Une folie et une ahem… « générosité » – on va dire que Wrest fait tout pour nous la mettre mauvaise – qui peuvent rendre
The Tenth Sub Level of Suicide assez imbuvable si le cœur n’y est pas. J’avoue avoir eu longtemps une préférence pour ce qui l’a suivi, lui reconnaissant des qualités intrinsèques tout en me sentant un peu trop extérieur à cette grosse heure. Peut-être parce que, justement, cet album est tellement personnel qu’il a du mal à s’attacher à quelqu’un d’autre à un niveau profond. Un album si terrifiant dans ses émotions que l’on peine à trouver un lien avec soi, colère, dépression et mépris se donnant la place au sein de ce qui ne peut être décrit que comme un black metal véritablement négatif, dépourvu de toutes nuances ou euphémismes dans la détestation de tous à commencer par soi.
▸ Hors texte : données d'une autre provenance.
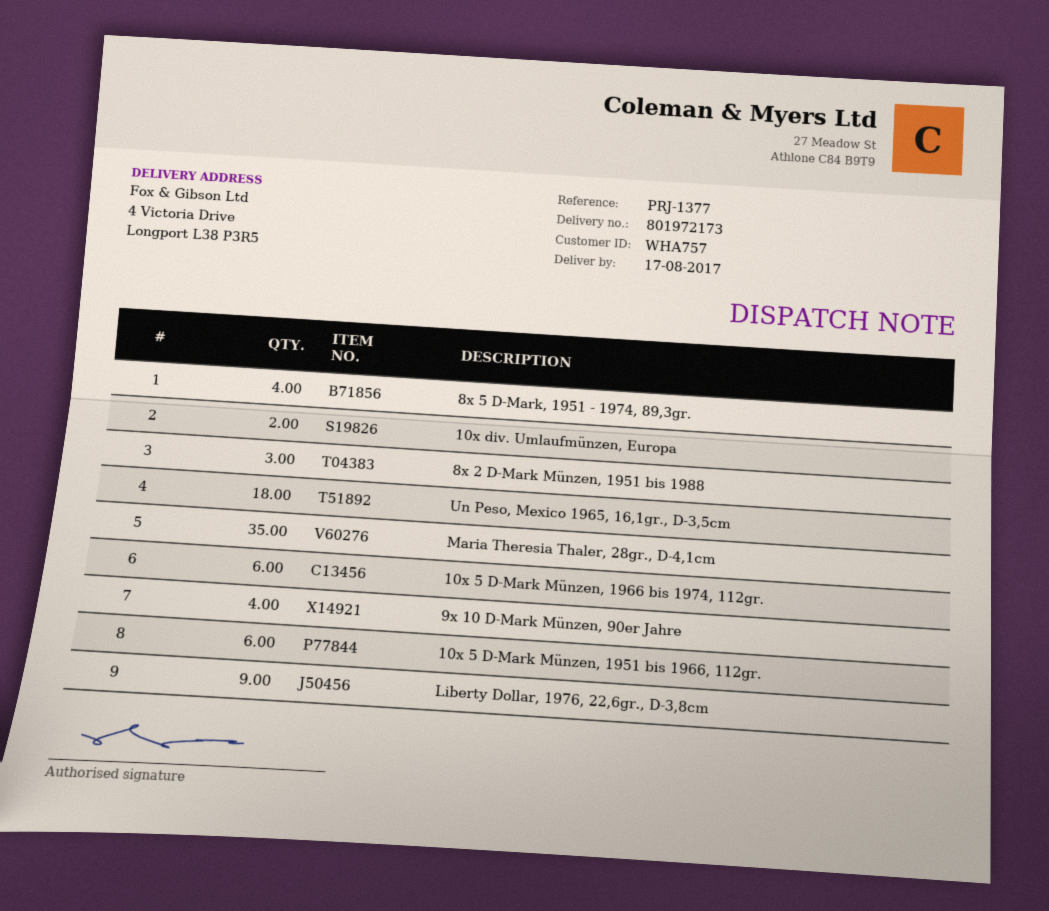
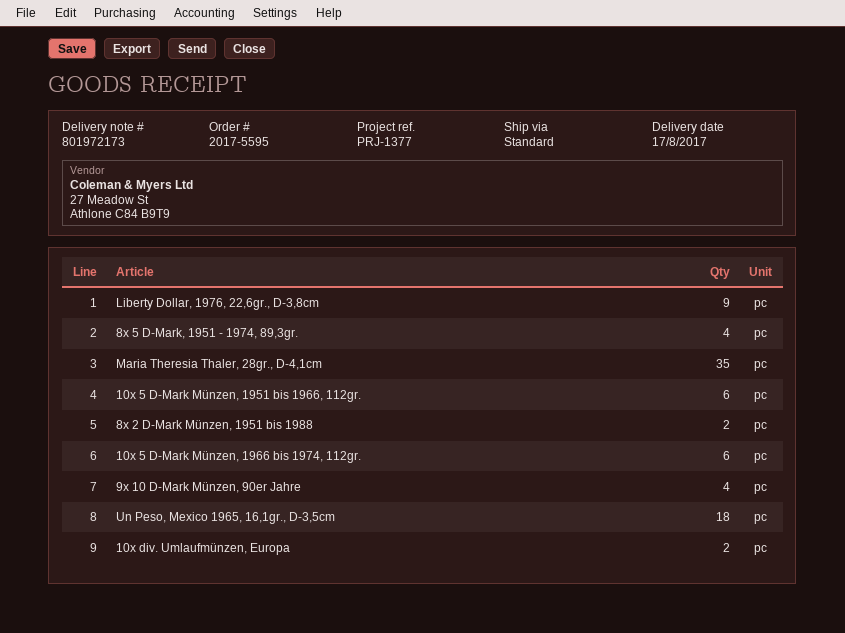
8x 2 D-Mark Münzen, 1951 bis 1988: 3 -> 2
Comme l’aurait dit Wrest lui-même (une citation qu’on retrouve à divers endroits sans en sourcer l’origine) : « Tous les textes, à l'exception du deuxième morceau, traitent du suicide, sous une forme ou une autre. » Autant dire qu’on a ici, sur ce point, une intransigeance monomaniaque similaire à celle du DSBM.
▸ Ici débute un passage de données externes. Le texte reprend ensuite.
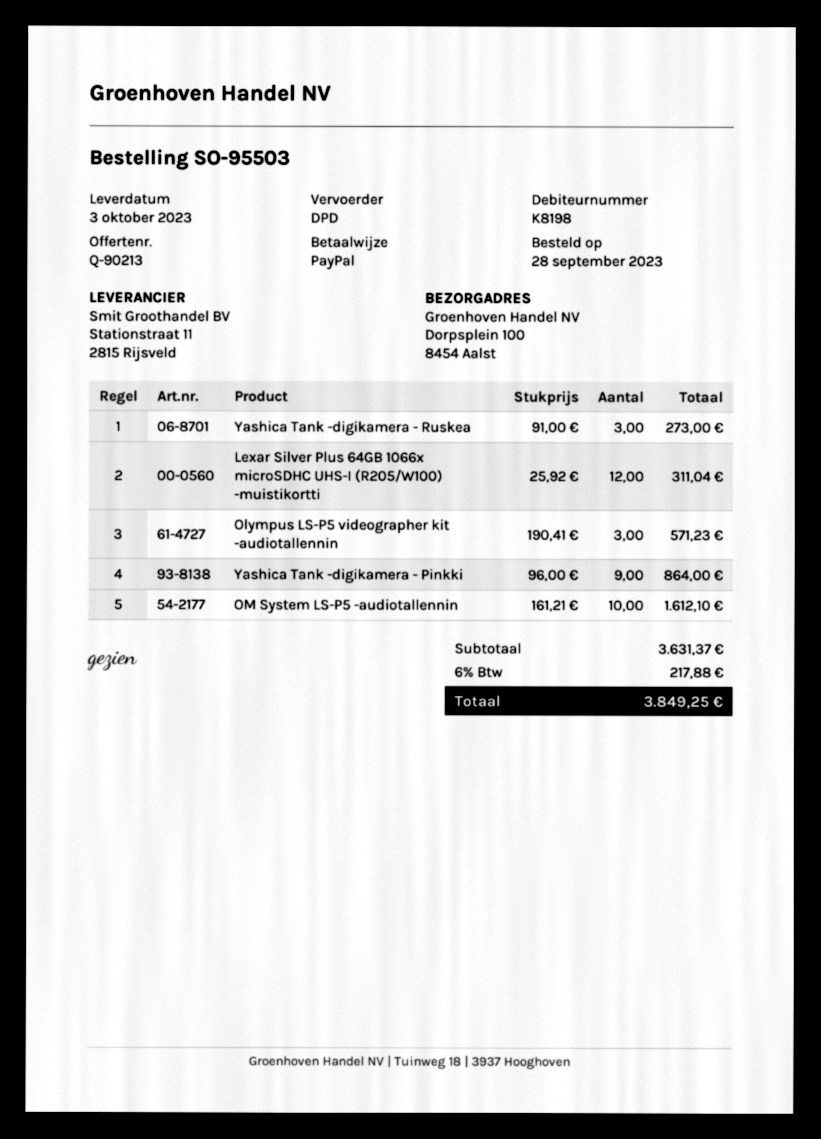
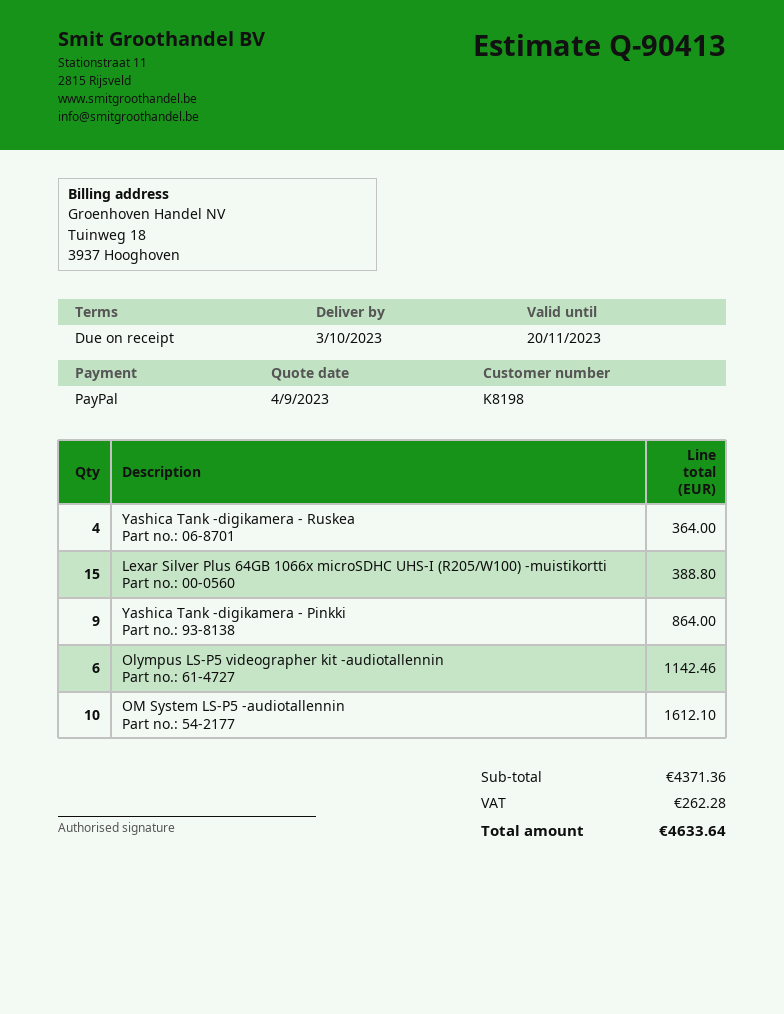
quote number: Q-90213 -> Q-90413
Yashica Tank -digikamera - Ruskea: 3 for 273.00 -> 4 for 364.00
Lexar Silver Plus 64GB 1066x microSDHC UHS-I (R205/W100) -muistikortti: 12 for 311.04 -> 15 for 388.80
Olympus LS-P5 videographer kit -audiotallennin: 3 for 571.23 -> 6 for 1142.46
subtotal: 3631.37 -> 4371.36
tax: 217.88 -> 262.28
total: 3849.25 -> 4633.64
Mais cette obsession du suicide trouve ici sa concrétisation dans une créativité qui, fondamentalement, est la marque de Leviathan. Un paradoxe que j’ai déjà évoqué dans la chronique de
Howl Mockery at the Cross et qui est présent à une échelle encore plus grande sur
The Tenth Sub Level of Suicide. On ne peut que citer ses influences thrash et punk qui font les riffs les plus ravageurs de ce disque (« Sardoniscorn » ; « Mine Molten Armor »), contrastant avec des passages lents hypnotisants (« The Idiot Sun » ; « The Bitter Emblem of Dissolve ») frôlant parfois le dark ambient (« Submersed »). Une faim de chaque instant – peu importe leur rapidité ou leur rage – qui justifie ce clin d’œil à
Weakling que fait Wrest dans la liste des remerciements de cet album. Si parler de « communauté » au sujet de musique si hostile est excessif, on ne peut que voir en
Dead as Dreams un parent de cette envie de tout corrompre de sa main, que cela soit considéré comme du metal par les puristes ou non.
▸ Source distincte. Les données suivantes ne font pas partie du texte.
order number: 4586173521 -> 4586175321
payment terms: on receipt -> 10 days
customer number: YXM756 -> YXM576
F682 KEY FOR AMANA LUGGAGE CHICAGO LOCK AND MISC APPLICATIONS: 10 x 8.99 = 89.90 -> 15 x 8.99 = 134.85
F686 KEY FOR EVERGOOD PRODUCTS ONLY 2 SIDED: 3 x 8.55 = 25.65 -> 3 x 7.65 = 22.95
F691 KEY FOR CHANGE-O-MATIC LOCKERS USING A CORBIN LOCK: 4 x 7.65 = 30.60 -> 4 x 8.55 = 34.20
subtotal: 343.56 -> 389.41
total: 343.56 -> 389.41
Il est fascinant de constater qu'un album comme le premier opus de Leviathan,
The Tenth Sub Level of Suicide, puisse sonner à la fois si brut et débridé, tout en étant, paradoxalement (toujours), le fruit d'une attention méticuleuse aux détails. Wrest a insufflé à ses morceaux les plus lo-fi la rigueur d'un véritable compositeur, ce qui explique en grande partie ce qui distingue son travail d’autres bien moins inspirés sur des temps aussi longs (ah, le coup classique de la répétition à n’en plus finir sur quinze minutes…). Même s’il n’est pas aussi subtil et captivant que certaines œuvres ultérieures – sa grosse heure et sa radicalité dans le propos restant un challenge que je ne me sens pas de relever tous les jours –,
The Tenth Sub Level of Suicide contient un désespoir si sincère qu’il reste une œuvre majeure de Leviathan.